Butler is a co-founder and co-artistic director of The Debate Society, a Brooklyn-based theatre company. He won a 2014 Obie Award for directing Will Eno’s The Open House at Signature Theatre and next month (October 23–November 25) will direct a revival of Eno’s one-man show, Thom Pain (based on nothing), at Signature starring Michael C. Hall (Dexter, Six Feet Under, Hedwig and the Angry Inch, Lazarus). What the Constitution Means to Me continues until October 21.

Here, Playbill takes a wide lens to talk to Butler about his career beginnings, his directing principles, and more.

Why he became a director:
“I grew up in the theatre. As a young person, I didn’t know I wanted to be a director. If anything, I don’t think I wanted to go into the theatre at all. My mother was an actor—Pamela Payton-Wright, a well-respected American actress. I grew up backstage, as a friend to technicians and actors. I grew up listening to classic American plays over and over again, and I grew up with theatre people being my friends.
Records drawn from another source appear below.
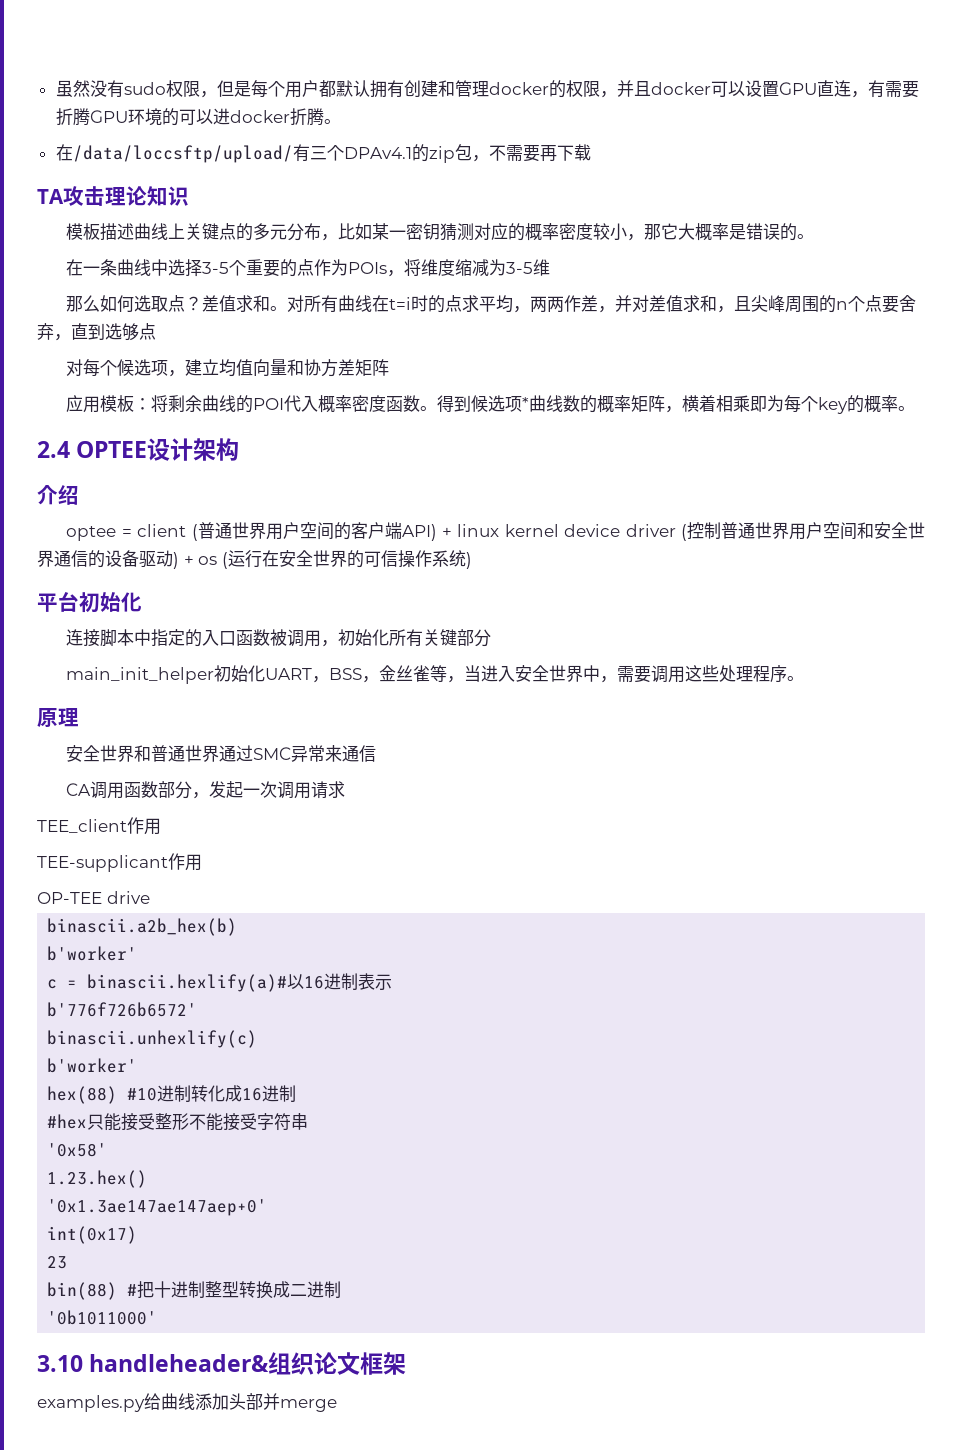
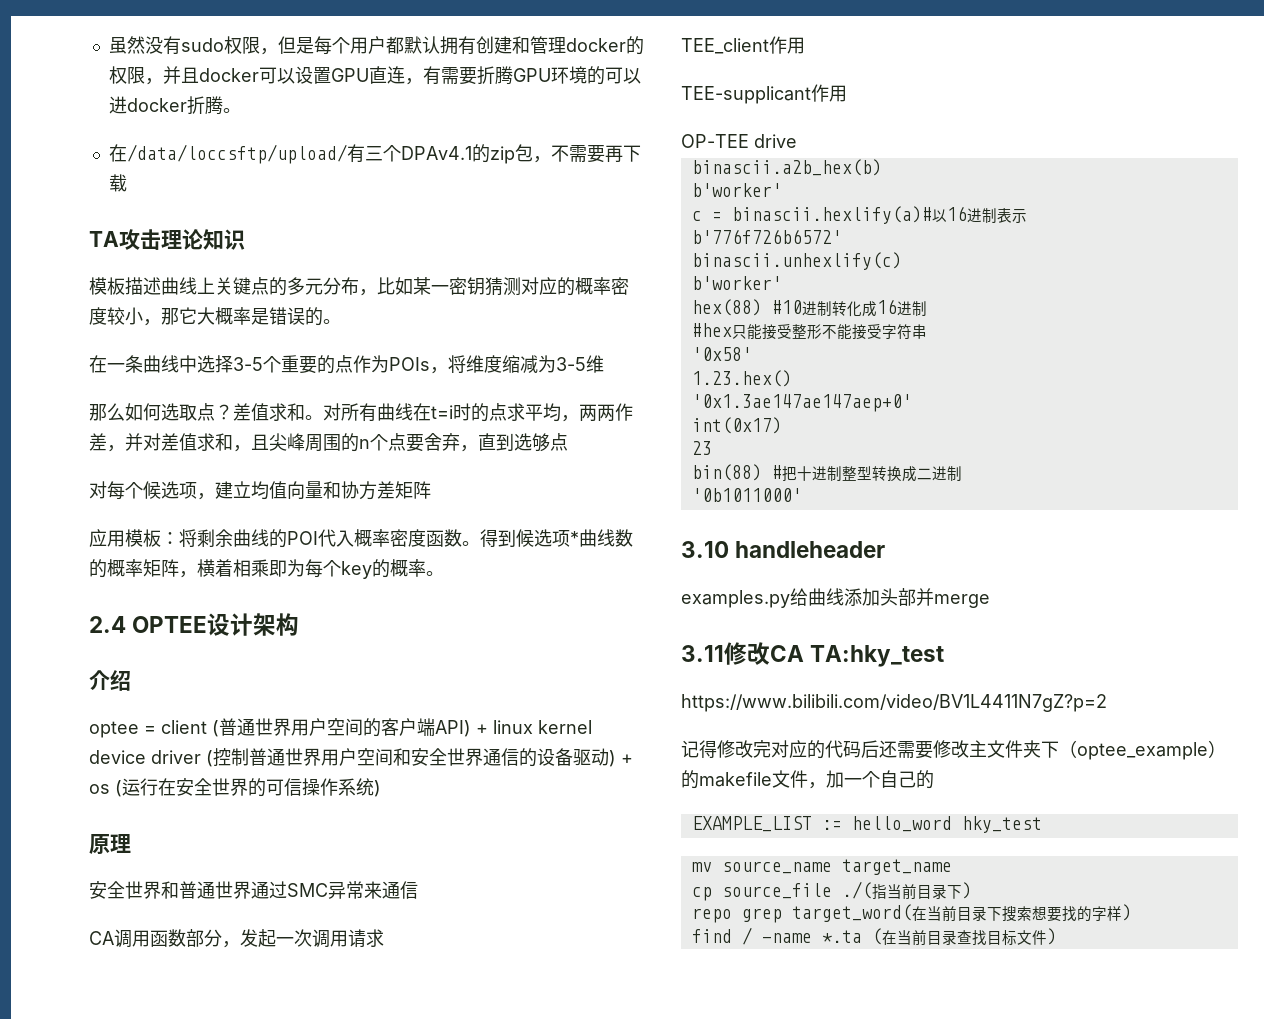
- 平台初始化
- 连接脚本中指定的入口函数被调用，初始化所有关键部分
- main_init_helper初始化UART，BSS，金丝雀等，当进入安全世界中，需要调用这些处理程序。
- 3.10 handleheader&组织论文框架
+ 3.10 handleheader
+ 3.11修改CA TA:hky_test
+ https://www.bilibili.com/video/BV1L4411N7gZ?p=2
+ 记得修改完对应的代码后还需要修改主文件夹下（optee_example）的makefile文件，加一个自己的
+ EXAMPLE_LIST := hello_word hky_test
+ mv source_name target_name
+ cp source_file ./(指当前目录下)
+ repo grep target_word(在当前目录下搜索想要找的字样)
+ find / -name *.ta (在当前目录查找目标文件)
I watched the plays again and again and again from the wings, where I could see the technical apparatus at work, and the actors doing their work. So even though in my mind I was like ‘I’m not going to be an actor, this is my family business,’ I think naturally I grew interest in the content of the plays, the people in the plays, and the mechanisms and designs and backstage work that made the plays possible.

I went to college as a French major, and then I was a poli sci major—everything but theatre. But I had a summer available and my mom suggested, why don’t you go to Williamstown? So I went to the Williamstown Theatre Festival as an apprentice. And while I was there I stage-managed, I also acted in a production. And I said to myself, you know, I think I want to direct. I went back to school and I designed my own program at [University of Connecticut]. They didn’t have a directing program, so I designed my own program, where I basically directed independent theatre for three years.”

His directing principles:
“Direction is for me about the balance between creative freedom and setting boundaries. I like to think of myself as a little bit like a doula who is trying to create an exciting space for people to be their most vulnerable and creative. That involves knowing how to set boundaries and create boxes that are exciting spaces for people to be vulnerable. Properly created structure can be the amount of time you are going to work, the shape of the space, the goal that you set on a given day. It could be the style of communication you say you’re going to have in the room—all the meta-choices that you make about the space. I find that’s what I’m thinking about most.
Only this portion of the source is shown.